Task to carry out — All lines in the data that hold the word "height" need copying.

Data for the task —
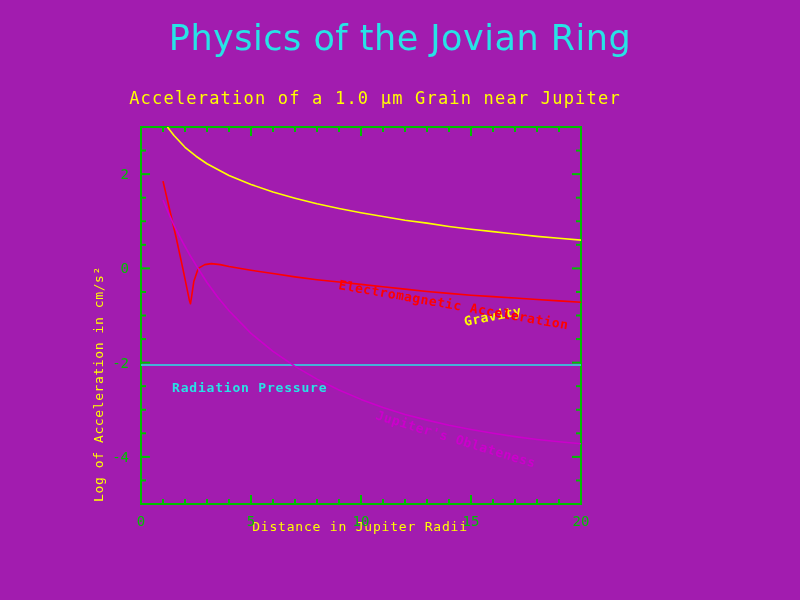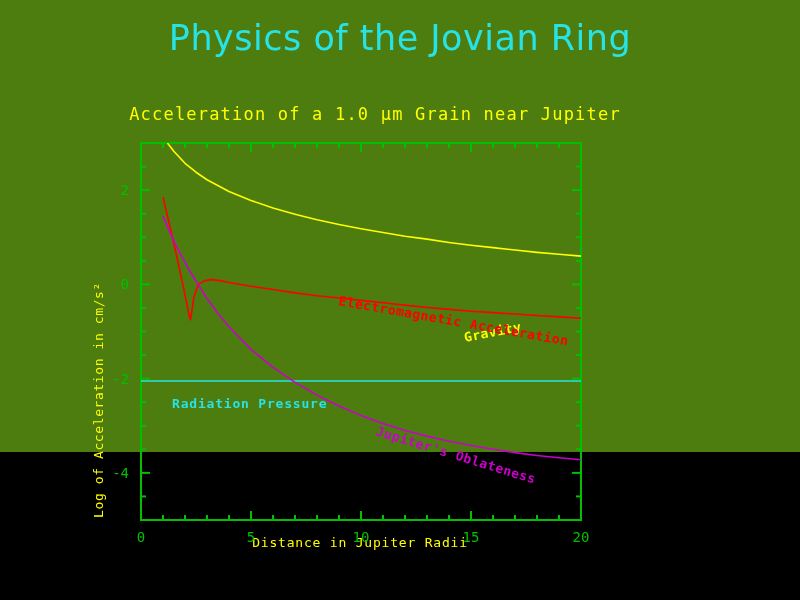--- a/index.html
+++ b/index.html
@@ -11,39 +11,39 @@
     width: 800px;
     height: 600px;
     overflow: hidden;
     font-family: "DejaVu Sans", sans-serif;
     position: relative;
   }
   #slide {
     position: absolute;
     left: 0; top: 0;
     width: 800px;
-    height: 452px;
-    background: #4d7c0f;
+    height: 600px;
+    background: #a21caf;
   }
   #slide-title {
     position: absolute;
     left: 0;
     top: 18px;
     width: 800px;
     text-align: center;
     color: #27e3e6;
     font-family: "DejaVu Sans", sans-serif;
     font-size: 35px;
     font-weight: 400;
     letter-spacing: 0.5px;
   }
   #figure {
     position: absolute;
     left: 0;
-    top: 90px;
+    top: 74px;
     width: 800px;
     height: 500px;
   }
   #figure svg {
     display: block;
   }
   .mono {
     font-family: "DejaVu Sans Mono", monospace;
   }
 </style>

Written solution —
     height: 600px;
-    height: 452px;
+    height: 600px;
     height: 500px;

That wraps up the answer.